=== EXERCISE PROMPT ===
Go through the entries below from the first line and transcribe each one exactly, ending with the line that contains "Lett., 121, 19-41.".
START EXTRACTED MATERIAL
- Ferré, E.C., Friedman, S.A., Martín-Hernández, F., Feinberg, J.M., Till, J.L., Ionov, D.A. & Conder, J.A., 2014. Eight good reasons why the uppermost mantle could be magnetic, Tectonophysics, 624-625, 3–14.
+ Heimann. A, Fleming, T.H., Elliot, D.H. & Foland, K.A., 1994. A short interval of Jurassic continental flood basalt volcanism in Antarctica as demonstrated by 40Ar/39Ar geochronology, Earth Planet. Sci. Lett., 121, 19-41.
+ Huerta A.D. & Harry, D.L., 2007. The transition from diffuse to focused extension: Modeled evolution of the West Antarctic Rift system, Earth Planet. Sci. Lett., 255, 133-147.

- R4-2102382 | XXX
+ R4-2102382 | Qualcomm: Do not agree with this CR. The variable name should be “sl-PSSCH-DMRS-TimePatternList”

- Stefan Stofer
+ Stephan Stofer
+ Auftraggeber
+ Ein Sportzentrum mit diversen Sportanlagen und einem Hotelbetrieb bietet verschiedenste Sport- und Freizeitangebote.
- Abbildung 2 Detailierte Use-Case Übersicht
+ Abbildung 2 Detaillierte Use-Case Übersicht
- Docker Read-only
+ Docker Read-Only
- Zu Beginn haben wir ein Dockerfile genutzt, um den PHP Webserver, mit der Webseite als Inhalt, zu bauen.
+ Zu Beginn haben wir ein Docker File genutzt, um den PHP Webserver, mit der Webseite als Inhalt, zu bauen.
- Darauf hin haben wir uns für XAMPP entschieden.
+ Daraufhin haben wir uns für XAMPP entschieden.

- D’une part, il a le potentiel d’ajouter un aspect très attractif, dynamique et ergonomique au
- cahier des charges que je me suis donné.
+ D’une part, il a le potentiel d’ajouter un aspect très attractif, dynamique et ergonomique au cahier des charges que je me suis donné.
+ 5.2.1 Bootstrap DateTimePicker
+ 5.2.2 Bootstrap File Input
END EXTRACTED MATERIAL
=== ANSWER AREA ===
- Ferré, E.C., Friedman, S.A., Martín-Hernández, F., Feinberg, J.M., Till, J.L., Ionov, D.A. & Conder, J.A., 2014. Eight good reasons why the uppermost mantle could be magnetic, Tectonophysics, 624-625, 3–14.
+ Heimann. A, Fleming, T.H., Elliot, D.H. & Foland, K.A., 1994. A short interval of Jurassic continental flood basalt volcanism in Antarctica as demonstrated by 40Ar/39Ar geochronology, Earth Planet. Sci. Lett., 121, 19-41.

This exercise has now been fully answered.